A little before 10:00 we turned on IOS-XE based load balancing for the first two PSNs using a small part of our campus.  Here we see the load on PSN02 gracefully ramp up and meet the load of PSN01.

This next graph shows a maintenance window where we upgraded the ISE software on our PSNs.

A little after 8:00 PM we brought PSN01 down to perform the upgrade (blue bars). The orange line ramped up and took the entire load while PSN01 was unavailable. Once PSN01 was upgraded we brought down PSN02 for an upgrade and the blue bars ramped up and took the entire load. When PSN02 was restored, the load evened out and both PSNs were servicing clients.

Our ultimate goal is to scale out with more than two PSNs:

The middle hump was a typical Monday.  On the right-side of the chart we see a typical Tuesday as we enabled PSN03, 04, 05, 06, 07, and 08.  Once IOS-XE Load Balancing was enabled we saw the load roughly even across all eight PSNs.  As a happy (and expected) side-effect, the load on PSN01 was much lower because the entire load is being spread across all eight servers.

We also use SYSLOG to monitor Endpoint Ownership Changes (EON).  An EON happens when a session hits an initial PSN (e.g., PSN05) but then subsequent AAA packets for that same session arrive at a different PSN.  That’s bad.  When this happens the new PSN must consult the ISE MnT node and get the relevant information for the session.  This represents a cache miss and is very expensive for the AAA process.  In fact, if the system is seeing a lot of EONs you can expect your performance to be terrible.  This is the reason for using the RADIUS attribute calling-station-id in the sickness algorithm when using LBs.

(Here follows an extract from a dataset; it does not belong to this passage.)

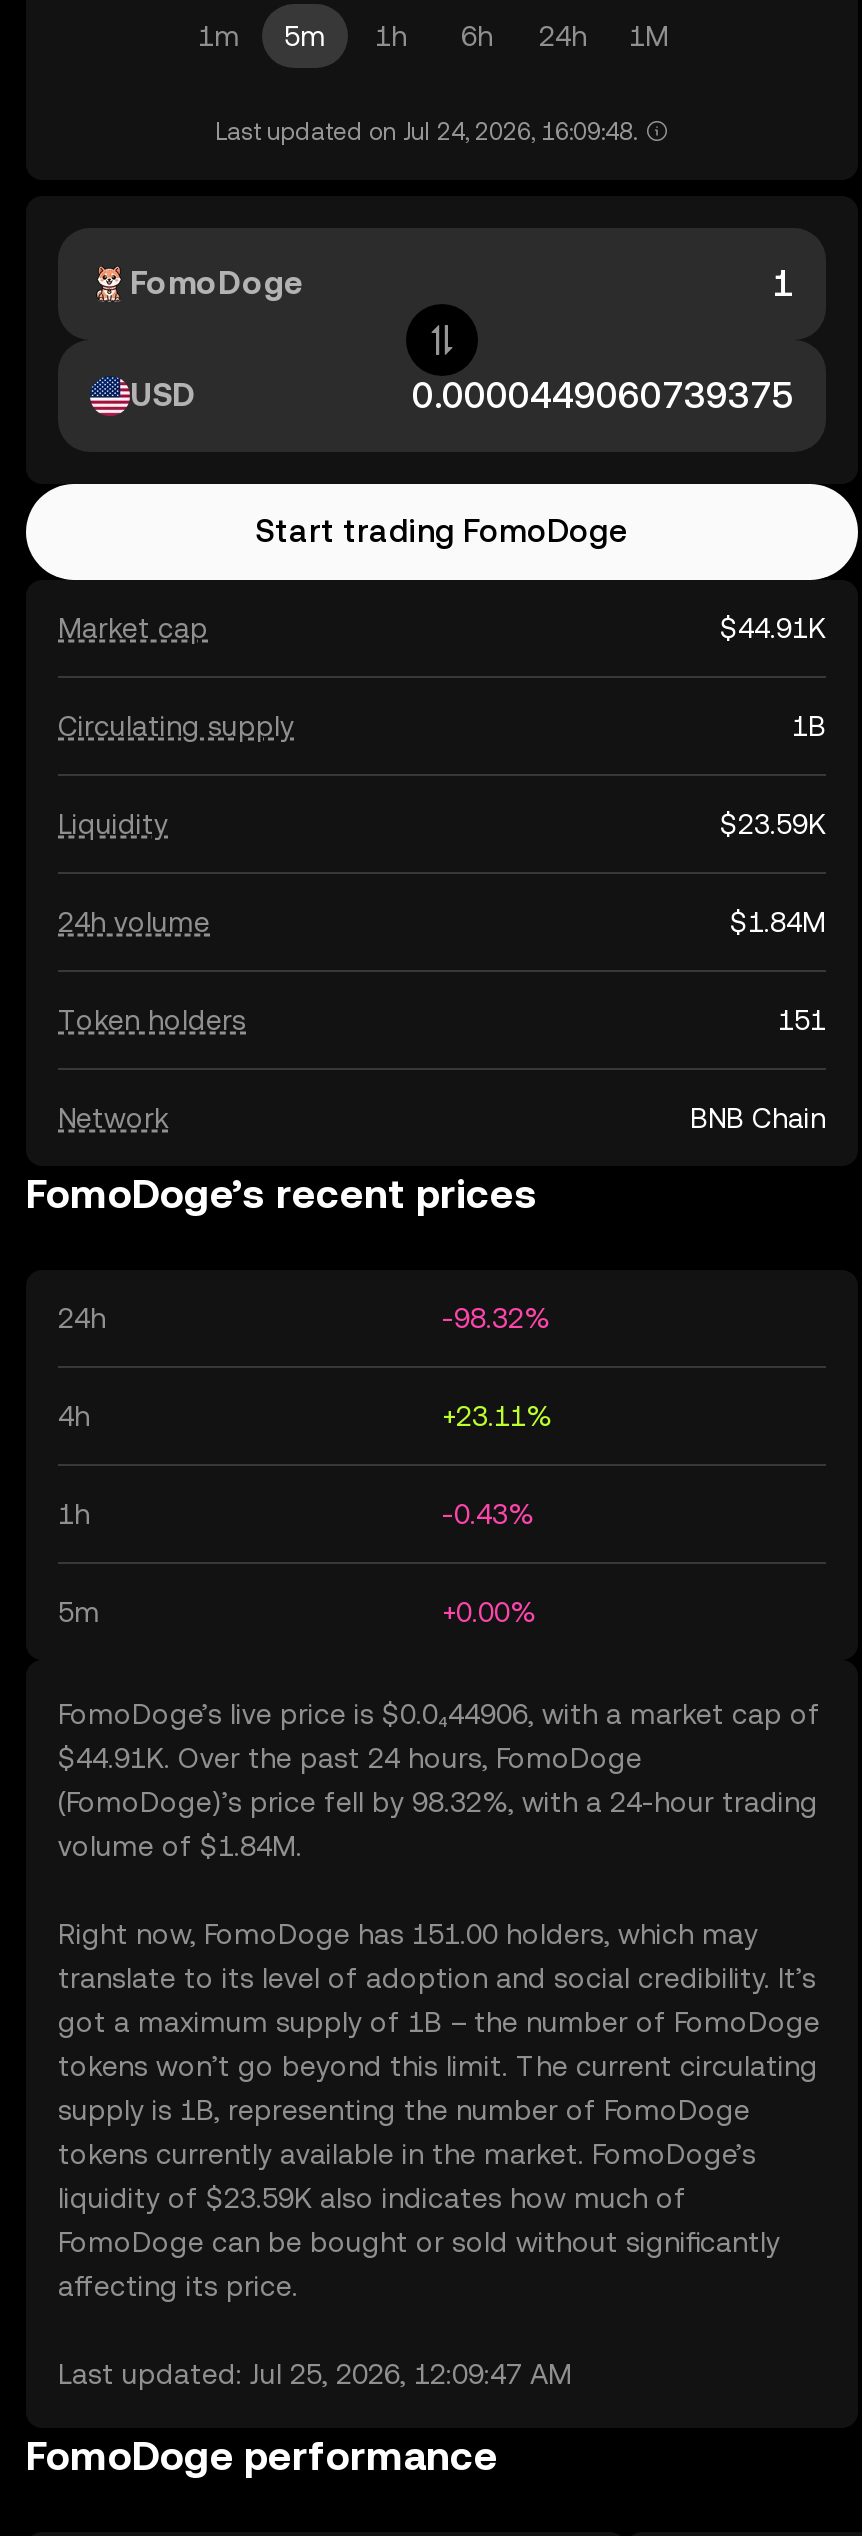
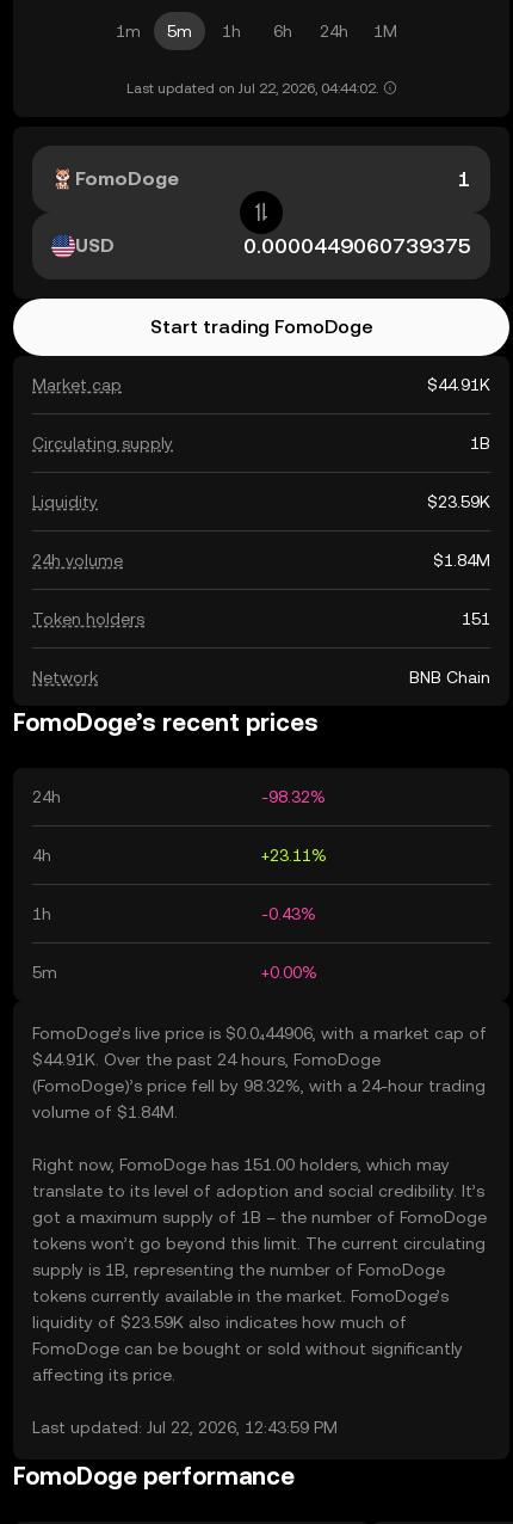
[215,118,637,146] Last updated on Jul 24, 2026, 16:09:48. -> [126,80,378,97] Last updated on Jul 22, 2026, 04:44:02.
[58,2358,572,2390] Last updated: Jul 25, 2026, 12:09:47 AM -> [32,1418,338,1437] Last updated: Jul 22, 2026, 12:43:59 PM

We can see how many EOBs are happening because every twenty minutes the PSNs emit a SYSLOG message that provides diagnostic information.  Within this message will be information in the form:

  • CISE_System_Statistics <msg_id> <total seg> <seg num><timestamp> <seq_num> 70011 INFO System-Stats: ISE Counters, <log details>

The <log details> is a sequence of key-value pairs.  One of those keys will be 4_EndPoint_OwnerShip_Change and will indicate the number of EOCs for the last twenty minutes.  If your SYSLOG server can parse these key-value pairs it can produce a report on how many EOBs each PSN is seeing.  At present our systems are seeing zero EOBs.  This is because (I assume) the IOS-XE device “knows” to keep a particular client session stuck to a particular PSN.  It seems to be doing this quite well in our environment.

Wireless LAN Controllers vs. Catalyst Switches

Our environment uses both Catalys 9800-80 series IOS-XE based wireless LAN controls and Catalyst 9k switches, also running IOS-XE.  We use IOS-XE Load Balancing on both kinds of devices.  It seems the load balancing algorithm works equally well on both platforms.

Final Thoughts

IOX-XE Load Balancing is a great feature.  It keeps packets for a single session grouped together and hitting the same PSN to reduce the effect of Endpoint Ownership Changes.   It also distributes baches of transactions fairly across multiple RADIUS servers.  Whether these RADIUS servers are individual load balancers or are direct connections to PSNs, the effect is the same.

The remaining task for the administrator is to monitor the load on all PSNs and make sure they don’t get close to their rated capacity.  The resulting system should be redundant and scalable.